Fan Milk Limited is a Ghanaian dairy retailer based in Accra that's listed on the Ghana Stock Exchange and the GSE All-Share Index. Since its inception in 1960 the company has commenced operations in Benin, Togo and Burkina Faso. Previously known as the Ghanaian Milk Company, they ascertained Danish investment in the early 1960s and initially specialized in pasteurised milk. However, in 1962, the company changed its name to Fan Milk Limited and branched out into the production of ice cream, yoghurt, ice lollies and other frozen dairy products.

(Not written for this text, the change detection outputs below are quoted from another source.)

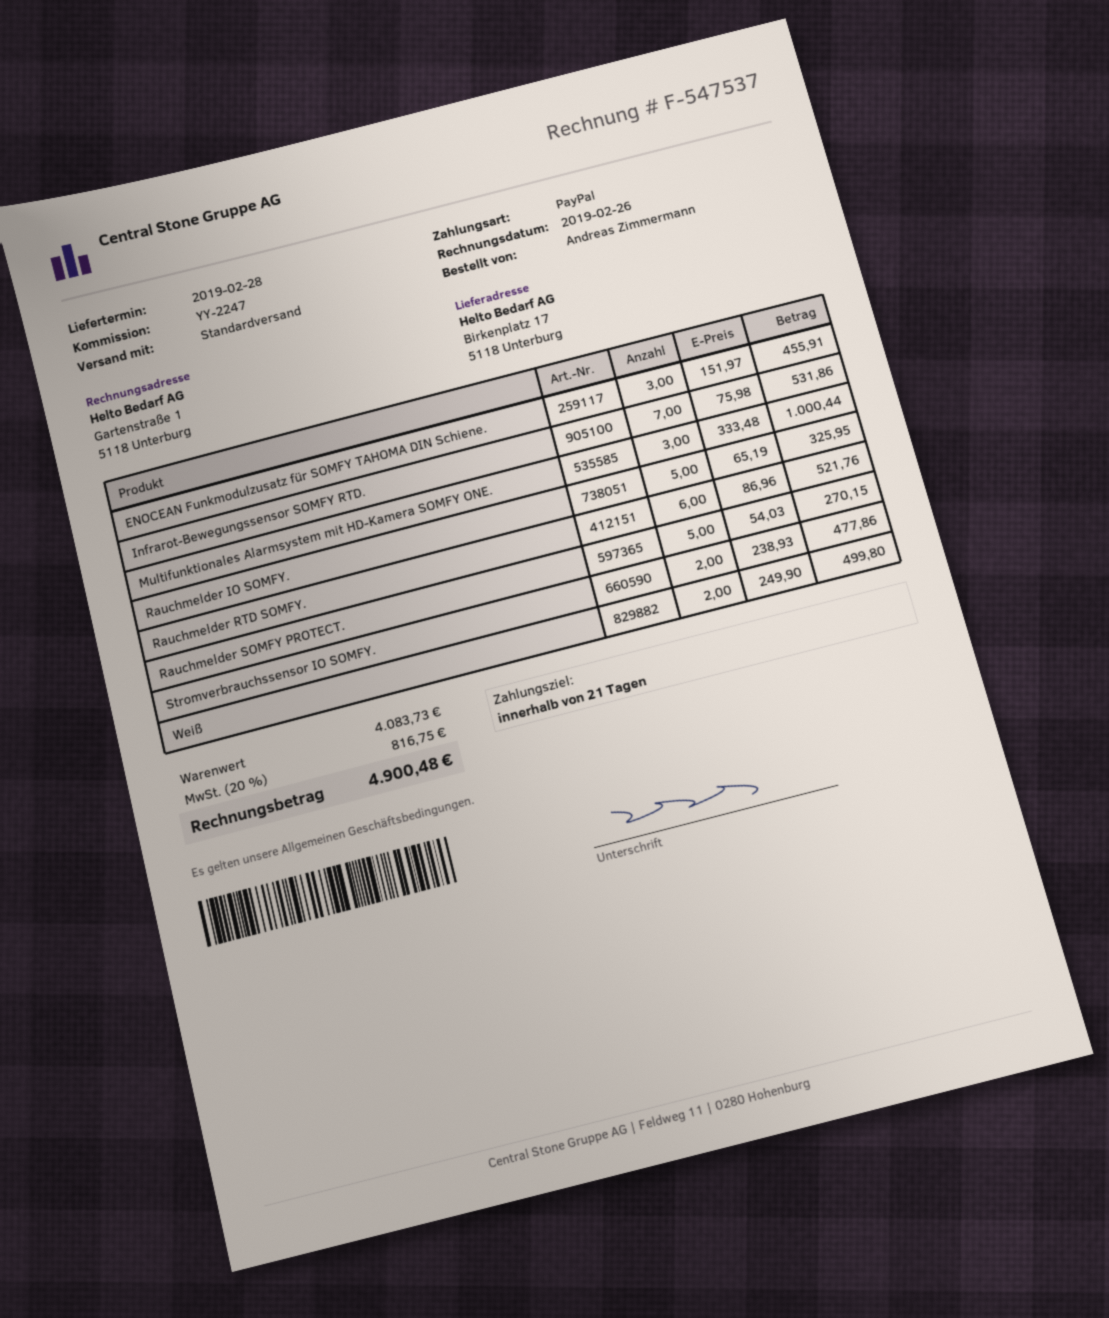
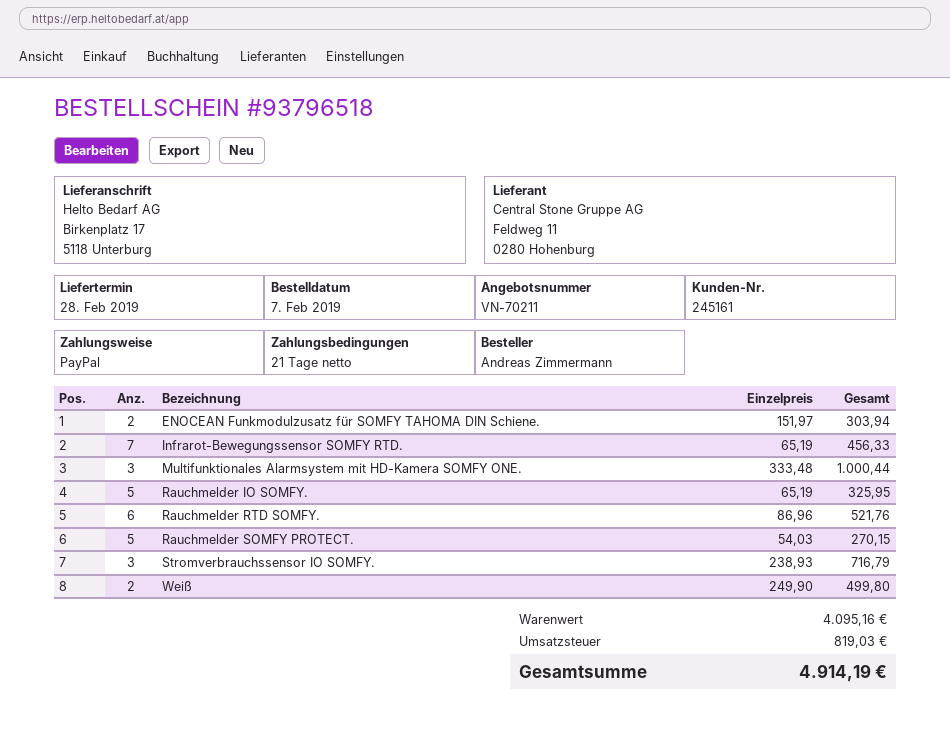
ENOCEAN Funkmodulzusatz für SOMFY TAHOMA DIN Schiene.: 3 x 151.97 = 455.91 -> 2 x 151.97 = 303.94
Infrarot-Bewegungssensor SOMFY RTD.: 7 x 75.98 = 531.86 -> 7 x 65.19 = 456.33
Stromverbrauchssensor IO SOMFY.: 2 x 238.93 = 477.86 -> 3 x 238.93 = 716.79
subtotal: 4083.73 -> 4095.16
tax: 816.75 -> 819.03
total: 4900.48 -> 4914.19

Fan Milk Limited was the first foreign-invested company in Ghana to become a Public Limited Liability in 1967 and among the first companies to be listed on the Ghana Stock Exchange on 18 October 1991 with the symbol FML. As of 2003, it had over 3,250 shareholders.

==Ownership==
As of December 2003, Fan Milk's top shareholders were Fan Milk International Denmark with 7,365,955 shares as in 37.23%, the Danish Industrialization Fund For Developing Countries with 4,954,420 shares as in 25.04%, and Enterprise Insurance with 1,978,472 shares being 10% of the company. At that stage Fan Milk International Denmark, the Danish Industrialization Fund for Developing Companies and Enterprise Insurance each owned a 37.23%, 25.04% and 10% stake of Fan Milk Ghana respectively.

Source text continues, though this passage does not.